Guilty bystanders: nurse-like cells as a model of microenvironmental support for leukemic lymphocytes.


PMID 24337970

Abstract

B-cell chronic lymphocytic leukemia (B-CLL) is one of the most common leukemias among the elderly and, despite many efforts, still stays incurable. Recent studies point to the microenvironment as the critical factor providing leukemic lymphocytes with pro-survival signals. Thus, the neighboring cells appear to be a perfect target for antileukemic therapy. Nurse-like cells (NLCs) largely contribute to CLL microenvironmental support. We developed the CLL lymphocyte/NLC co-culture model for the investigation of microenvironmental interactions. Viability and apoptosis were investigated in CLL lymphocytes treated with dexamethasone (DEX) and chlorambucil (CLB), with and without NLCs' support.
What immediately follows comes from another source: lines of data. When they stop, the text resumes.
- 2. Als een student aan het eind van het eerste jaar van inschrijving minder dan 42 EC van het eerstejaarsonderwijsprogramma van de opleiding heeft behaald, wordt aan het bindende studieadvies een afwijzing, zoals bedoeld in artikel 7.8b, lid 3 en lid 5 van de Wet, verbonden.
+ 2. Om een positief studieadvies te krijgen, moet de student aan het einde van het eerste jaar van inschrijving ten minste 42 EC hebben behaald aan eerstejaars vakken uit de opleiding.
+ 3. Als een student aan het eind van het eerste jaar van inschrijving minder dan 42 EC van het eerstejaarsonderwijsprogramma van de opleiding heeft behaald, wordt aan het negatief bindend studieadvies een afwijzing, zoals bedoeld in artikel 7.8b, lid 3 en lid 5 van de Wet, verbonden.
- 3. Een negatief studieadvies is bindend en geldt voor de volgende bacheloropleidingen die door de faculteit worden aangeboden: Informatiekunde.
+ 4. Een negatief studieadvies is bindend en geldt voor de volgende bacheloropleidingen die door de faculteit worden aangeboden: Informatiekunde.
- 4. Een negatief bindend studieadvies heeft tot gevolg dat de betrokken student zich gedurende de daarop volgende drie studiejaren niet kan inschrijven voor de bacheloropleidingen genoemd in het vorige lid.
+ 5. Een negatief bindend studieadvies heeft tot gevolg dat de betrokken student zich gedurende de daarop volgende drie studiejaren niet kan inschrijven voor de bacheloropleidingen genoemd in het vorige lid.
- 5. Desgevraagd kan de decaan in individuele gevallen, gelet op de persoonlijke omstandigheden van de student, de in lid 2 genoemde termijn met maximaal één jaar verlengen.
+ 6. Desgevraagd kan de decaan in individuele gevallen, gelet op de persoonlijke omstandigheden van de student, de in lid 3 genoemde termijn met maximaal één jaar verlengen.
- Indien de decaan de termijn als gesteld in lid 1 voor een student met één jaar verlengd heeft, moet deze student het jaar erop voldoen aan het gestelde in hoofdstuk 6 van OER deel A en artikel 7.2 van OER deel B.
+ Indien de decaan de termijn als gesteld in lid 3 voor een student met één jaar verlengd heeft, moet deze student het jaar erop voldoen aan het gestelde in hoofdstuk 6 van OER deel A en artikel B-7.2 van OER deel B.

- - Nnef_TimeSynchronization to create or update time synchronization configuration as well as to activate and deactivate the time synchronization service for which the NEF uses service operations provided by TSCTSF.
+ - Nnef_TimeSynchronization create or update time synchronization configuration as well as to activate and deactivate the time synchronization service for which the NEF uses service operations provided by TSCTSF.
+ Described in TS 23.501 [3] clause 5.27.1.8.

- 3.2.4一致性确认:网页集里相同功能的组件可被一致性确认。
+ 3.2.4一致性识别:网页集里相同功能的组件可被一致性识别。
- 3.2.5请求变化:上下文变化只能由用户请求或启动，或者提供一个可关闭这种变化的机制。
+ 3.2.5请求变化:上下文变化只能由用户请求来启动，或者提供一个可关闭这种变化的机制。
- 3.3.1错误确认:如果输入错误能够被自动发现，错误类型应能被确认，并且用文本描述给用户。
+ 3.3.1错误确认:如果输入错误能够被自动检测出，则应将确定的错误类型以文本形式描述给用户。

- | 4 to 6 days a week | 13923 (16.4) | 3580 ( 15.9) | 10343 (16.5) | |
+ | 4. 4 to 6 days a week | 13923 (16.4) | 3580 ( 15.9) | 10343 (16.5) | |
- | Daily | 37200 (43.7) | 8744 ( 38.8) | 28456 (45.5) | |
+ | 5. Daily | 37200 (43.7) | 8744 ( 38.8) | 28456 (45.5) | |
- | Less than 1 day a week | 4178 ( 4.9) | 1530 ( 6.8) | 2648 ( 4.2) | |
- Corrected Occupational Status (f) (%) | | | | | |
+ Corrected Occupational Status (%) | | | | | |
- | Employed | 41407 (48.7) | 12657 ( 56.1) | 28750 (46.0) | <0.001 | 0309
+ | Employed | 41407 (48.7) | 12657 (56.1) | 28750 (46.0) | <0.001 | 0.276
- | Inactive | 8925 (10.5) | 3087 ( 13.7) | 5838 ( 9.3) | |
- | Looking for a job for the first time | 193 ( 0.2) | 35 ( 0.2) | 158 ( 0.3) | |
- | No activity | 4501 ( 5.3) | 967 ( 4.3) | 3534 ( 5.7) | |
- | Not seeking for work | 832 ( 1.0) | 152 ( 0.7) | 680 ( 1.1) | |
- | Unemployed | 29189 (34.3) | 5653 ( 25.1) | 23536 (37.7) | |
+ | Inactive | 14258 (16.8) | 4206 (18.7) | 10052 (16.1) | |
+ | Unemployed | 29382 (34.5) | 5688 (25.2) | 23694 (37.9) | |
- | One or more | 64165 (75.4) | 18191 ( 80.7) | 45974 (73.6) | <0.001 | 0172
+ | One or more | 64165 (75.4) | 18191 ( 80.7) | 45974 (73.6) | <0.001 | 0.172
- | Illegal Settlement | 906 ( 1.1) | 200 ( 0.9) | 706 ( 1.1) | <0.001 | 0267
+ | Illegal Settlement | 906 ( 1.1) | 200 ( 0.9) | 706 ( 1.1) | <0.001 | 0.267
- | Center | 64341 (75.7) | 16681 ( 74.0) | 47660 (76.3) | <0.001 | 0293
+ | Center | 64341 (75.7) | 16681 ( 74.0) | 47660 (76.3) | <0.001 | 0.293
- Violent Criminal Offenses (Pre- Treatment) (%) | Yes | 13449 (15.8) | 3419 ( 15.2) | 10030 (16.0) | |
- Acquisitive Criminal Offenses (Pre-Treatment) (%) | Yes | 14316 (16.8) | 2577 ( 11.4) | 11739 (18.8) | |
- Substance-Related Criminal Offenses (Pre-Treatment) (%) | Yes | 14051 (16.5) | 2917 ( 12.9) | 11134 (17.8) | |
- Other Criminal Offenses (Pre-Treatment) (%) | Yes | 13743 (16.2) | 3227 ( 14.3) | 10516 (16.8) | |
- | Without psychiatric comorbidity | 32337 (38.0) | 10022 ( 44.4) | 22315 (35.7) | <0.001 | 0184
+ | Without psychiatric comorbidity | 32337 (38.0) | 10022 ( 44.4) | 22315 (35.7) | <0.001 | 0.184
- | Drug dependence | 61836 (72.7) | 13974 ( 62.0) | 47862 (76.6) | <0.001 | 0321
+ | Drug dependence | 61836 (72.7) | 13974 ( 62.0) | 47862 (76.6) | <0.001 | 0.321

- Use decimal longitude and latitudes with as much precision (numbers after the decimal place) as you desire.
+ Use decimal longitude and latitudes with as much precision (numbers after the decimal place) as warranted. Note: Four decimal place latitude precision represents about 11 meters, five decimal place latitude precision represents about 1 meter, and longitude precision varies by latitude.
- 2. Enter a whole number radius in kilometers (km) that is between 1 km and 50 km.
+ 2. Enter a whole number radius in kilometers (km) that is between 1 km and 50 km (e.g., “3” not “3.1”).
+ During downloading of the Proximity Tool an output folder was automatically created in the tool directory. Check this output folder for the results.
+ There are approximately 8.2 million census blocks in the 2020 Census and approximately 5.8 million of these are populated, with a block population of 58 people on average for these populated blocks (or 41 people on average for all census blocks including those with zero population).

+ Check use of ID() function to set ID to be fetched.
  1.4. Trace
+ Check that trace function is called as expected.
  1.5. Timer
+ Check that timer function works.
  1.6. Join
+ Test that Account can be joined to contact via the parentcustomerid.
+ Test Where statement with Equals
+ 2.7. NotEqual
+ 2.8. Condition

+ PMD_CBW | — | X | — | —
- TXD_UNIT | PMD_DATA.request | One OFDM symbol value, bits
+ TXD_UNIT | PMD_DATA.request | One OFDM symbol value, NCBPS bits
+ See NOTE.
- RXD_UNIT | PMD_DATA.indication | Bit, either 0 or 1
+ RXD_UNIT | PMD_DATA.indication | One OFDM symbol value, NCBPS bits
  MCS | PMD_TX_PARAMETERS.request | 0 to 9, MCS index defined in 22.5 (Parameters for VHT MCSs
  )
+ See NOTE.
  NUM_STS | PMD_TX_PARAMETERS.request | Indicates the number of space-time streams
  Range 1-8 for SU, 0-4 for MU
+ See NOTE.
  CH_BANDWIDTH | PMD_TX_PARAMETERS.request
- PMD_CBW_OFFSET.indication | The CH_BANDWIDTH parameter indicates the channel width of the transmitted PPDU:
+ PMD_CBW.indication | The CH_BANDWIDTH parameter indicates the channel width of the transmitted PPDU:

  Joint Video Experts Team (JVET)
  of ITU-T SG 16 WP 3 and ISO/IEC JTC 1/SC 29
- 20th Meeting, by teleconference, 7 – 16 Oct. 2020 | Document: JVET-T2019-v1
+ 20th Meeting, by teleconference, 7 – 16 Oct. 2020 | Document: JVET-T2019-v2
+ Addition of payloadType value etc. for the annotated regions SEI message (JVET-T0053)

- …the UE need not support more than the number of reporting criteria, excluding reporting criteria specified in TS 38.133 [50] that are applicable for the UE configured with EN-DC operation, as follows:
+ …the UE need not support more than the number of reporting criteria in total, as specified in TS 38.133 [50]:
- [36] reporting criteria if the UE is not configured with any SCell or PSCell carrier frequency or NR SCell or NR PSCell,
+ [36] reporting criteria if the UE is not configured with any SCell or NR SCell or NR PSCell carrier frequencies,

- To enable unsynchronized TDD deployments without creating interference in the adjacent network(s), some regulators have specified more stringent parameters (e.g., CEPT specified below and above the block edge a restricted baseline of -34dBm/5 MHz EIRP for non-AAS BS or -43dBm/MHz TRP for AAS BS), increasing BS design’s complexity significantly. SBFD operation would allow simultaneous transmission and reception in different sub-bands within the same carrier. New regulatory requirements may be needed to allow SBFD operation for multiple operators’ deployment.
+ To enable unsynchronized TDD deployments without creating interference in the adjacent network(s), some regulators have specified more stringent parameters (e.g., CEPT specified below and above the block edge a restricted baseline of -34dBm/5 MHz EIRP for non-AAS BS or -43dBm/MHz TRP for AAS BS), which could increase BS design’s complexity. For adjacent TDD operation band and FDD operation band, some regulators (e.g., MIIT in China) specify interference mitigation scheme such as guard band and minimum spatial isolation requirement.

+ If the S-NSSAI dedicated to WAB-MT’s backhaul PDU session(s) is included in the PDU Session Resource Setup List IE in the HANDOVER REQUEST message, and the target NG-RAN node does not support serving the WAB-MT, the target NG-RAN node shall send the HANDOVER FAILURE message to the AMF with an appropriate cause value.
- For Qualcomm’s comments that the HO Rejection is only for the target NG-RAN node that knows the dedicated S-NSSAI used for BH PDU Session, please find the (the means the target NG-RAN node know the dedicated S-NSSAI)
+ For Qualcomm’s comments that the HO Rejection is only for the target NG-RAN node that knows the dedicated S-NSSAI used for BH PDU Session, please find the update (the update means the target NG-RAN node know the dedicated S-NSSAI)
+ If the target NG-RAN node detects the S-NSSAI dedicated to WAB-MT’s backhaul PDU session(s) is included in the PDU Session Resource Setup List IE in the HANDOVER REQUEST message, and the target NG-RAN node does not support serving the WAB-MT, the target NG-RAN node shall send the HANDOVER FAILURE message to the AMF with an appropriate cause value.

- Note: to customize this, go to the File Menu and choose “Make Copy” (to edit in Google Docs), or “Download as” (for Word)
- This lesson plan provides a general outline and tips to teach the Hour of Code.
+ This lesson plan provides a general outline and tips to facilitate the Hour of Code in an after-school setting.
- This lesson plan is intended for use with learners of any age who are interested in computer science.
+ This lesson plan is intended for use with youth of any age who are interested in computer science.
For the first time, the capacity of DEX and CLB to affect NLCs viability was also evaluated. Apoptosis-associated gene expression profiles of leukemic lymphocytes ex vivo and cultured with NLCs were assessed by expression arrays. CLL lymphocytes escaped spontaneous apoptosis for several months when cultured with NLCs. The presence of NLCs significantly reduced apoptosis induced with DEX and CLB (p < 0.001; p = 0.012, respectively), and their protective effect was more evident than the effect of recombinant SDF1. Both DEX and CLB also decreased NLCs viability, but to a lesser extent (mean viability in DEX-treated cultures was 37.79% in NLCs compared to 29.24% in lymphocytes). NLCs induced the expression of important anti-apoptotic genes in cultured CLL lymphocytes; median expression of BCL2, SURVIVIN, BCL2A1, and XIAP was significantly higher as compared to ex vivo status. The CLL lymphocyte/NLC co-culture makes up the convenient and close to the natural-state model for studying the relationship between leukemic cells and the microenvironment. Direct cell-to-cell contact with NLCs increases the expression of anti-apoptotic genes in CLL lymphocytes, thus protecting them against induced apoptosis. As the effect of antileukemic drugs is not so apparent in NLCs, the combined therapy targeted at both lymphocytes and the microenvironment should be considered for CLL patients. Simultaneous aiming at the disruption of several different signaling pathways and/or anti-apoptotic proteins may further improve treatment efficiency.